Head Of LeBron James Family Foundation Blasts Akron School Board Over Treatment Of I Promise School Supporters

Michele Campbell, the executive director of the LeBron James Family Foundation, recently took the opportunity to express her feelings about the way supporters of LeBron’s I Promise School were treated by the Akron Board of Education. In the board’s last meeting of the year on Dec. 18, Campbell directed her comments at outgoing president Derrick Hall over an email she allegedly sent to him in July that received no response, and what she believed was an unfairly conducted examination of the school’s performance.

“My email received no response. We all know what happened next,” Campbell said at the meeting. “At a very painful time, trust was broken. As I watched, countless others speak freely at board meetings without a shot clock closing in on them. Our supporters signed up to speak but were not granted the opportunity to do so … our parents, supporters and team members were cut off and not allowed to have their full voices heard.”

I Promise School Has A Herculean Task

LeBron opened the I Promise School (IPS) in his hometown of Akron, Ohio, in 2018. IPS is a joint effort between Akron Public Schools (APS), the I Promise Network, and the LeBron James Family Foundation. It’s a school under the APS district that receives traditional state funding, but it also receives support from the foundation, and offers a variety of resources that most district schools do not — like free uniforms, tuition to the University of Akron when students graduate high school, and family services like GED classes and job placement assistance.

Like any other school, the progress of its scholars is tracked and reported to determine efficacy.

In the first couple years the results were promising both on internal IPS tests and statewide standardized tests. IPS scholars are overwhelmingly economically disadvantaged, 29 percent were students with disabilities, 15 percent were English language learners, and over 80 percent were minorities. To bring this scholar population up to grade-level proficiency is a herculean task for all the obvious reasons.

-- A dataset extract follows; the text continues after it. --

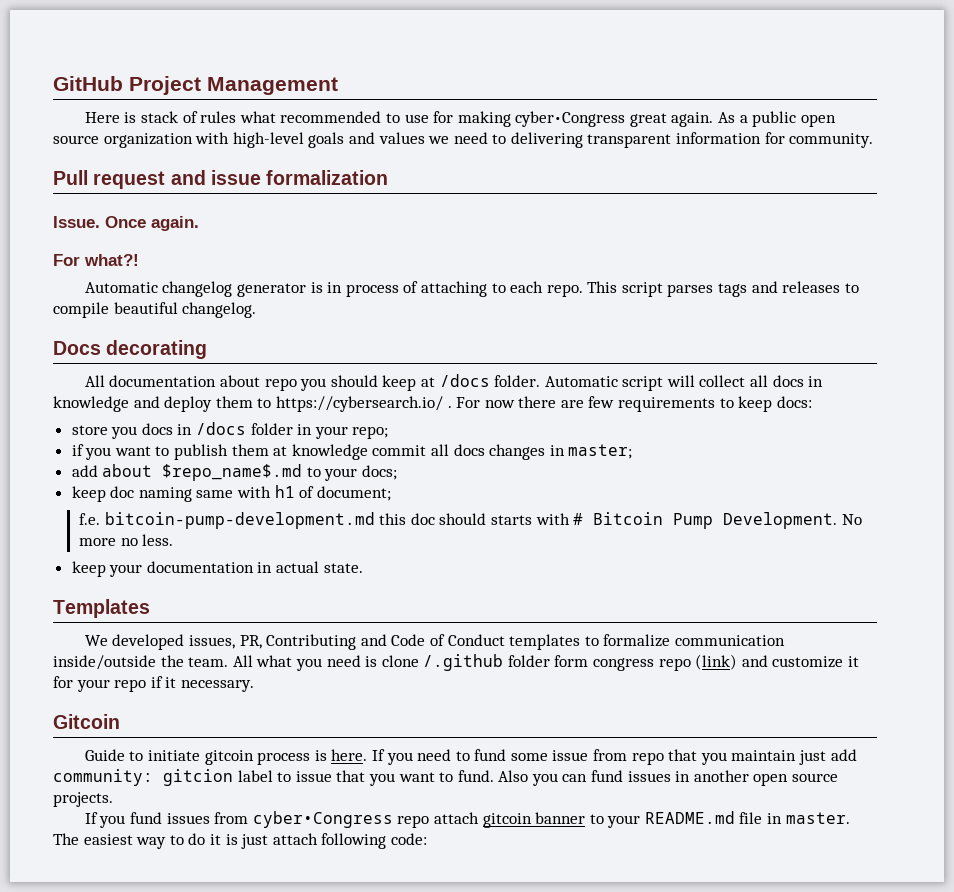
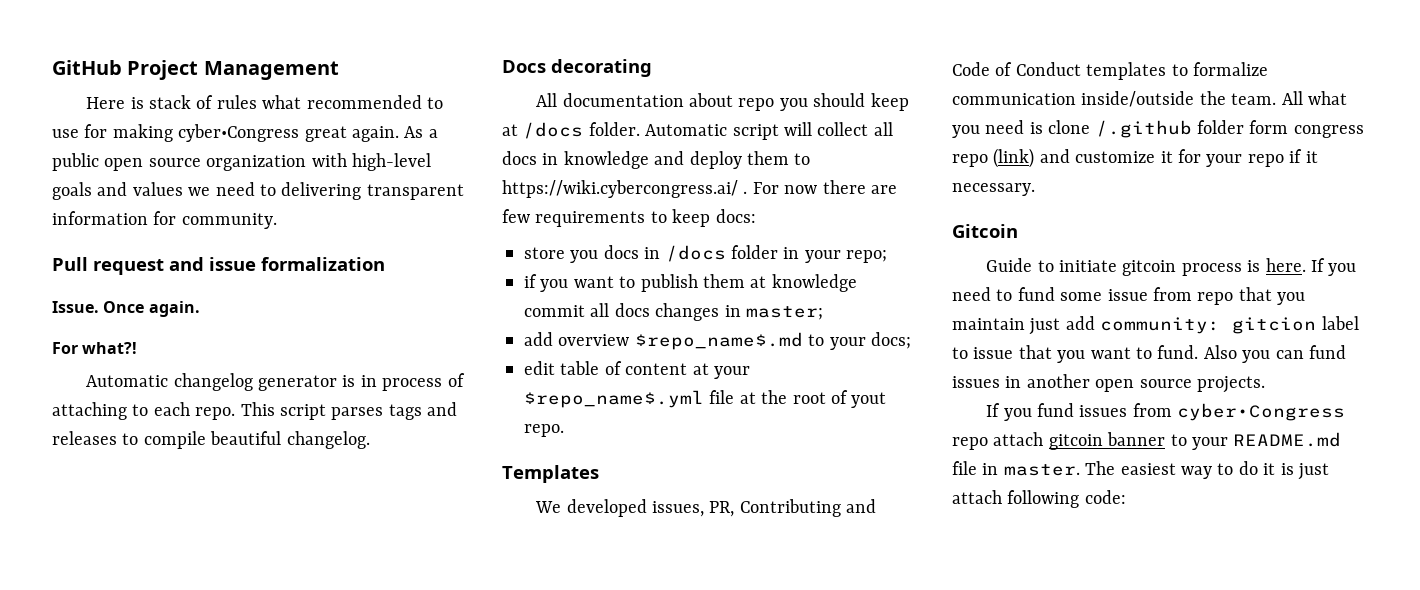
[275,396,443,412] https://cybersearch.io/ -> [502,180,738,198] https://wiki.cybercongress.ai/
[102,464,153,477] about -> [558,334,630,346] overview
[71,485,391,502] [79,512,862,529] [79,534,174,546] [71,561,363,577] keep doc naming same with h1 of document; // f.e. bitcoin-pump-development.md this doc should starts with # Bitcoin Pump Development. No more no less. // keep your documentation in actual state. -> [524,361,750,379] [524,390,887,408] [524,424,564,437] edit table of content at your $repo_name$.yml file at the root of yout repo.

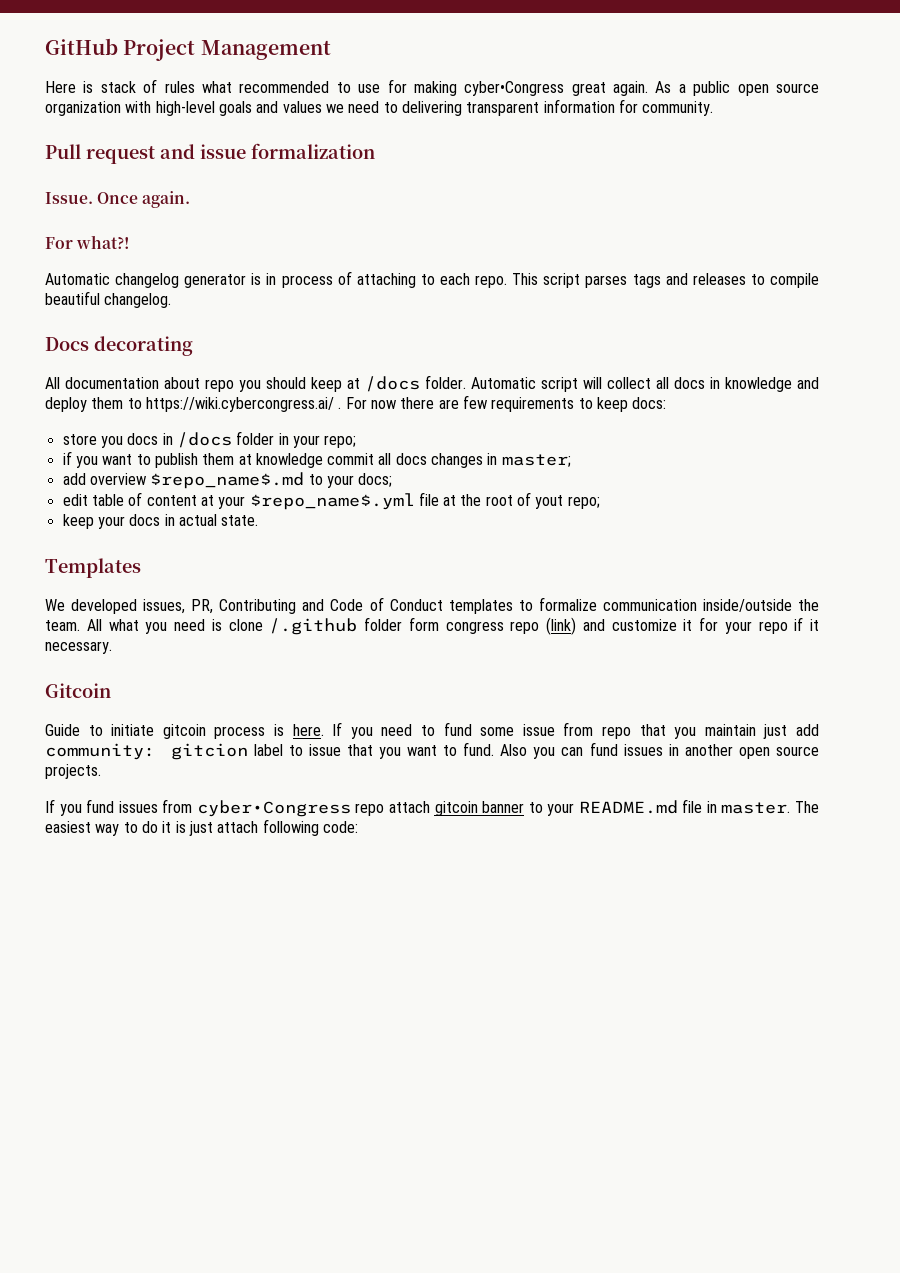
[524,424,564,437] repo. -> [567,496,600,509] [62,514,259,529] repo; // keep your docs in actual state.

Then the pandemic hit and the scholars experienced massive learning loss due to school closure, remote learning, and other pandemic-related issues.

Think of whatever issues were experienced during the COVID-19 pandemic and then imagine the impact on the poor and most vulnerable.

It Will Take A Connected Community To Help These Kids

Then in July of this year the APS released their findings on an examination into the school’s academic progress and the main takeaway was the current class of eighth graders at IPS hasn’t had a single student pass the state’s math test since the group was in the third grade.

Every media outlet ran with the story and it spread like wildfire. The results are what they are but there was nuance and perspective clearly missing from the headlines.

As any education expert will tell you there are multiple factors at play when looking at a school and its scholars’ academic performance.

IPS is a young school, only 5 years old, and it targets disadvantaged students performing a year or two behind their current grade level.

The work to help these Akron students will take a collective community effort, not adults bickering in the press.